Guest Column – Attorney David Cole: The Proper Care & Feeding Of A Bad Faith Litigation Expert




In its unanimous opinion in Rancosky v. Washington National Insurance Company, 170 A.3d 364 (Pa. 2017), the Pennsylvania Supreme Court confirmed the elements of an insurance bad faith action under Pennsylvania’s bad faith statute. The Court stated: “we adopt the two-part test articulated by the Superior Court in Terletsky v. Prudential Property & Cas. Ins. Co., 649 A.2d 680 (Pa. Super. 1994), which provides that, in order to recover in a bad faith action, the plaintiff must present clear and convincing evidence (1) that the insurer did not have a reasonable basis for denying benefits under the policy and (2) that the insurer knew of or recklessly disregarded its lack of a reasonable basis. Additionally, we hold that proof of an insurance company’s motive of self-interest or ill-will is not a prerequisite to prevailing in a bad faith claim under Section 8371, as argued by Appellant. While such evidence is probative of the second Terletsky prong, we hold that evidence of the insurer’s knowledge or recklessness as to its lack of a reasonable basis in denying policy benefits is sufficient.” Id. at 23-24. Additionally, the Court noted that mere negligence is insufficient for a finding of bad faith under §8371. Id. at 18.
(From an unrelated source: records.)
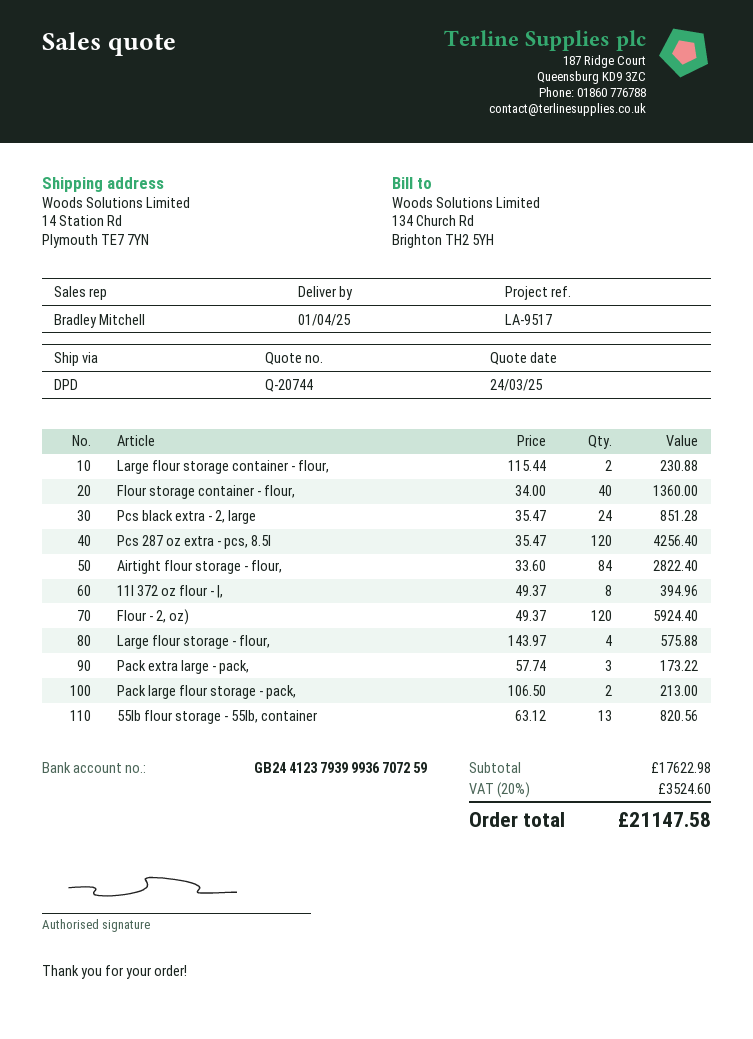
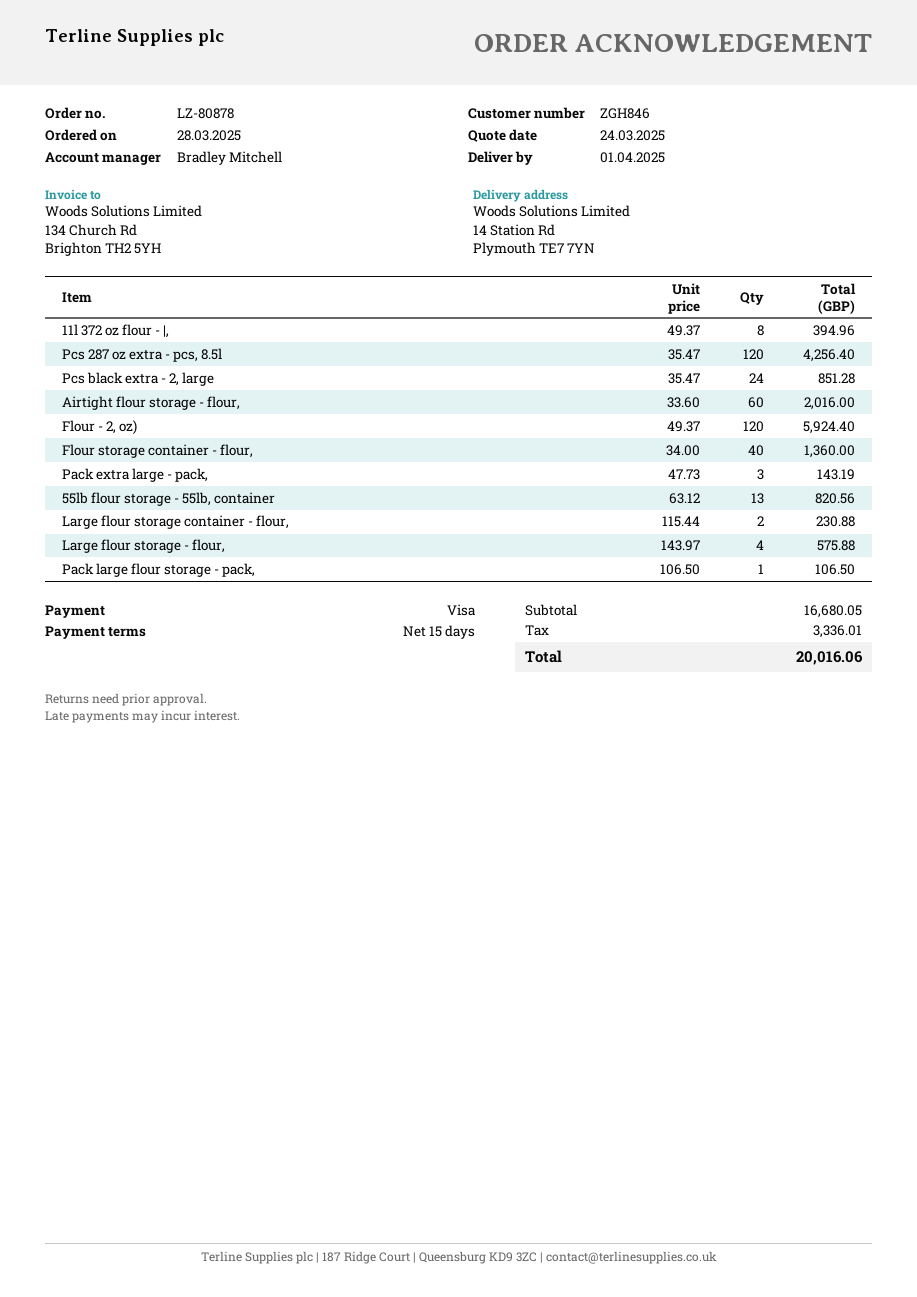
Airtight flour storage - flour,: 84 x 33.60 = 2822.40 -> 60 x 33.60 = 2016.00
Pack extra large - pack,: 3 x 57.74 = 173.22 -> 3 x 47.73 = 143.19
Pack large flour storage - pack,: 2 x 106.50 = 213.00 -> 1 x 106.50 = 106.50
subtotal: 17622.98 -> 16680.05
tax: 3524.60 -> 3336.01
total: 21147.58 -> 20016.06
The Rancosky opinion did not change the pursuit, or the defense, of insurance bad faith claims, so much as it confirmed a body of intermediate appellate case law that had developed over the last 24 years. Most practitioners and courts had applied the Terletshy test since its publication in 1994. With Rancosky now firmly establishing what is required to prove bad faith, experts used by the parties in insurance bad faith litigation will need to tailor their reports to that standard.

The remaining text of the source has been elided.